## Exercise requirements
Beginning with the line that holds "[1633,432,1728,456] [940,473,971,497] neplatila, jde" and finishing with the line that holds "[235,66,306,80] něj zjevně", repeat the listing exactly, leaving every picture out.
**** Available data ****
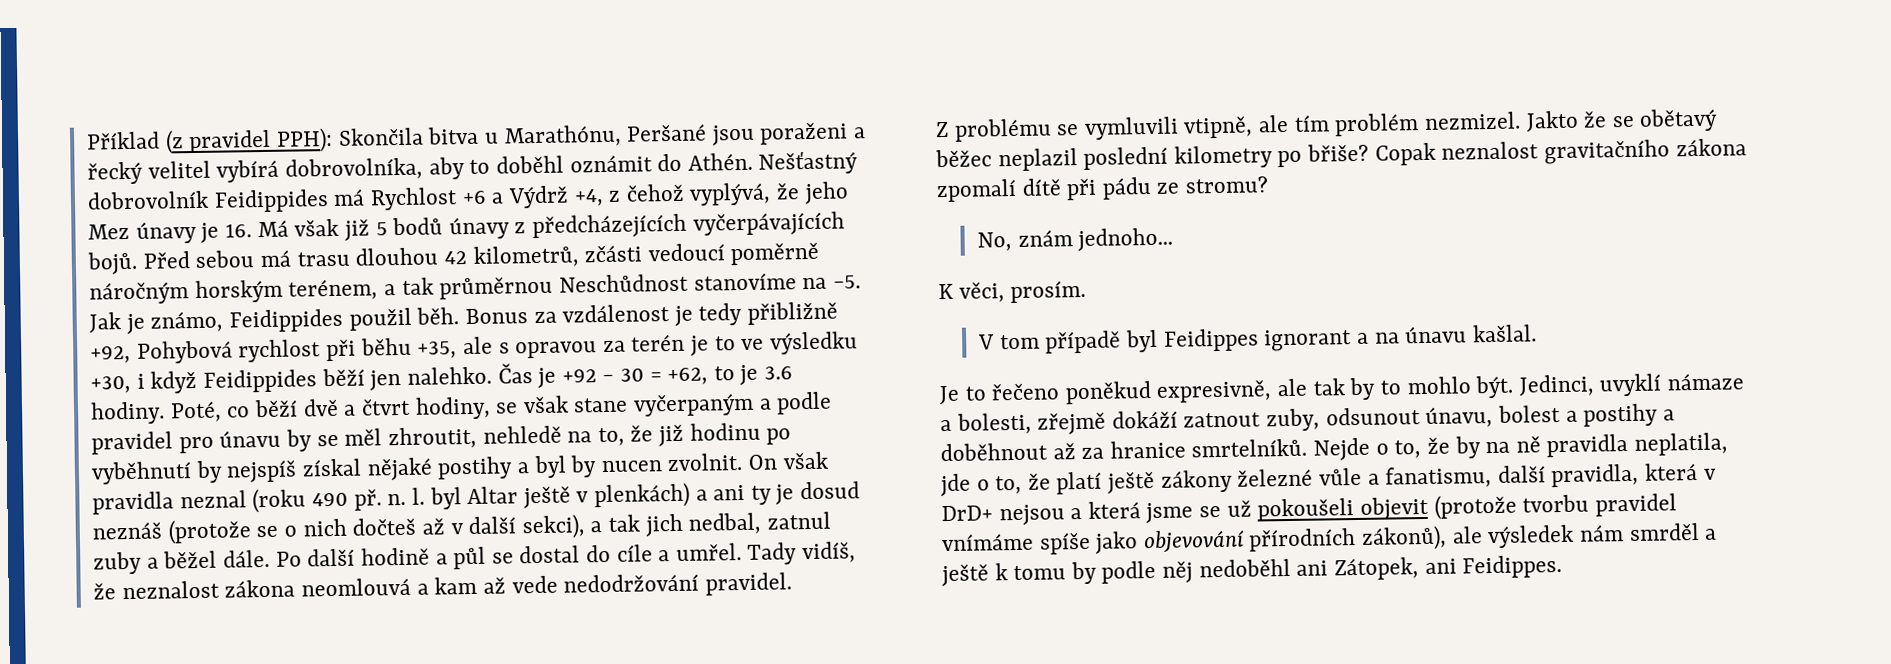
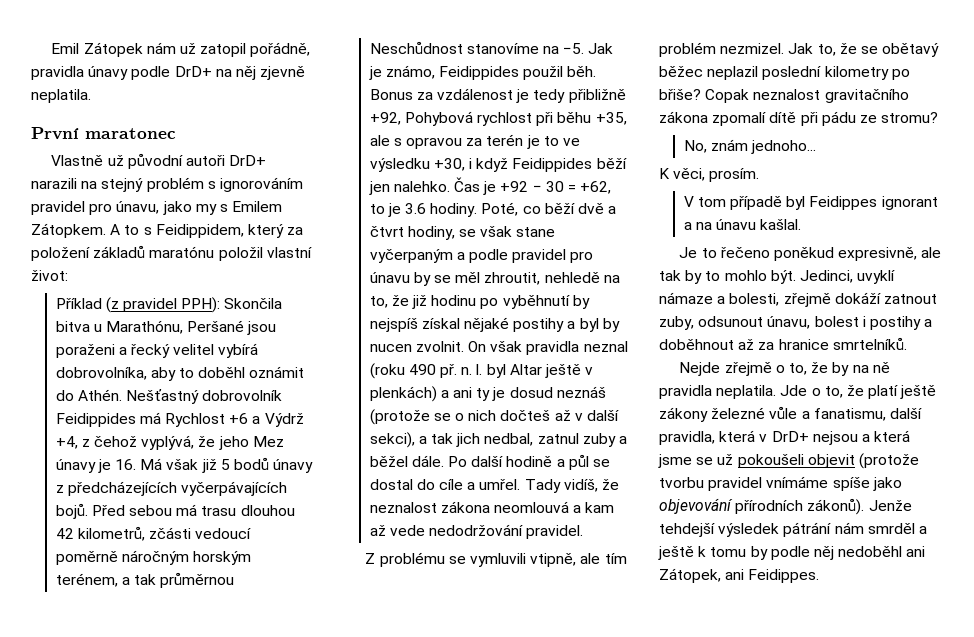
(86, 140) none -> [51,42,311,57] [31,66,306,80] [31,89,91,103] [31,127,176,140] [51,153,267,169] [31,177,303,192] [31,201,283,215] [31,223,304,238] [31,245,312,261] [31,270,68,281] Emil Zátopek nám už zatopil pořádně, pravidla únavy podle DrD+ na něj zjevně neplatila. // První maratonec // Vlastně už původní autoři DrD+ narazili na stejný problém s ignorováním pravidel pro únavu, jako my s Emilem Zátopkem. A to s Feidippidem, který za položení základů maratónu položil vlastní život: //
[1525,110,1579,133] Jakto -> [788,43,836,56] Jak to,
[1565,410,1578,422] a -> [862,316,866,327] i
[1313,437,1371,461] Nejde -> [679,362,772,376] // Nejde zřejmě
[1633,432,1728,456] [940,473,971,497] neplatila, jde -> [716,385,808,399] neplatila. Jde
[1361,524,1575,551] zákonů), ale výsledek -> [807,498,912,515] [659,522,832,537] zákonů). Jenže tehdejší výsledek pátrání

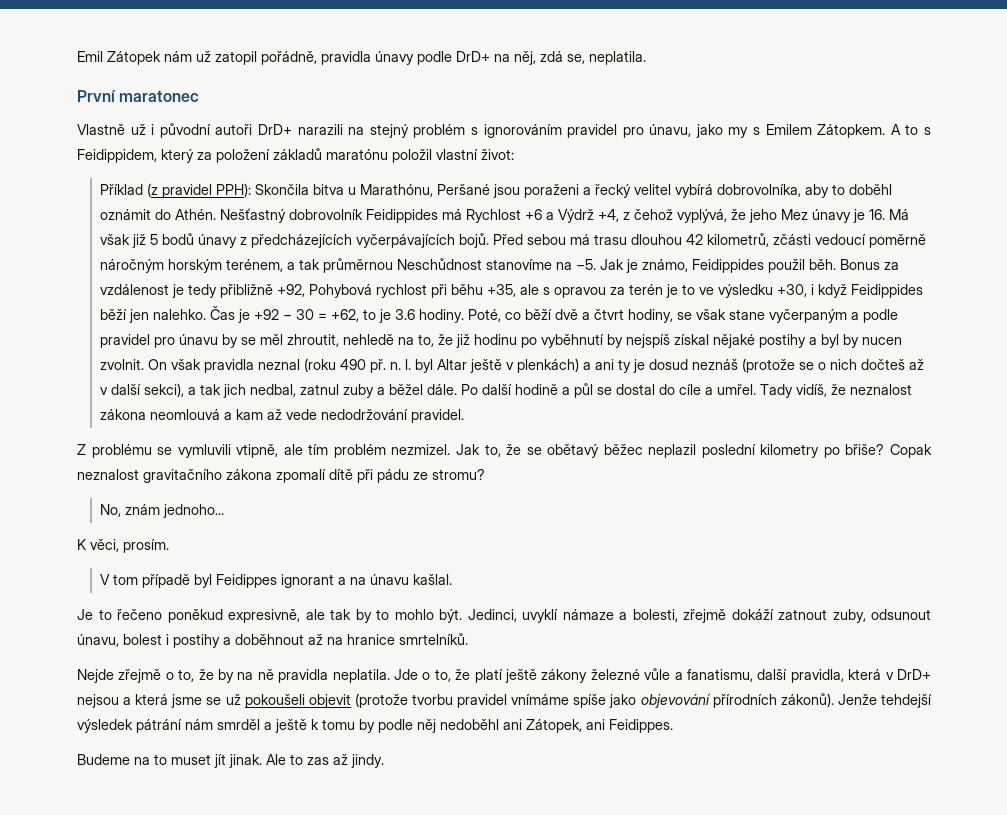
[235,66,306,80] něj zjevně -> [514,51,585,65] něj, zdá se,
(124, 160) none -> [151,124,155,135] i
[758,342,775,350] za -> [327,637,343,645] na
(820, 576) none -> [77,754,384,768] // Budeme na to muset jít jinak. Ale to zas až jindy.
****
## Response area
[1633,432,1728,456] [940,473,971,497] neplatila, jde -> [716,385,808,399] neplatila. Jde
[1361,524,1575,551] zákonů), ale výsledek -> [807,498,912,515] [659,522,832,537] zákonů). Jenže tehdejší výsledek pátrání

[235,66,306,80] něj zjevně -> [514,51,585,65] něj, zdá se,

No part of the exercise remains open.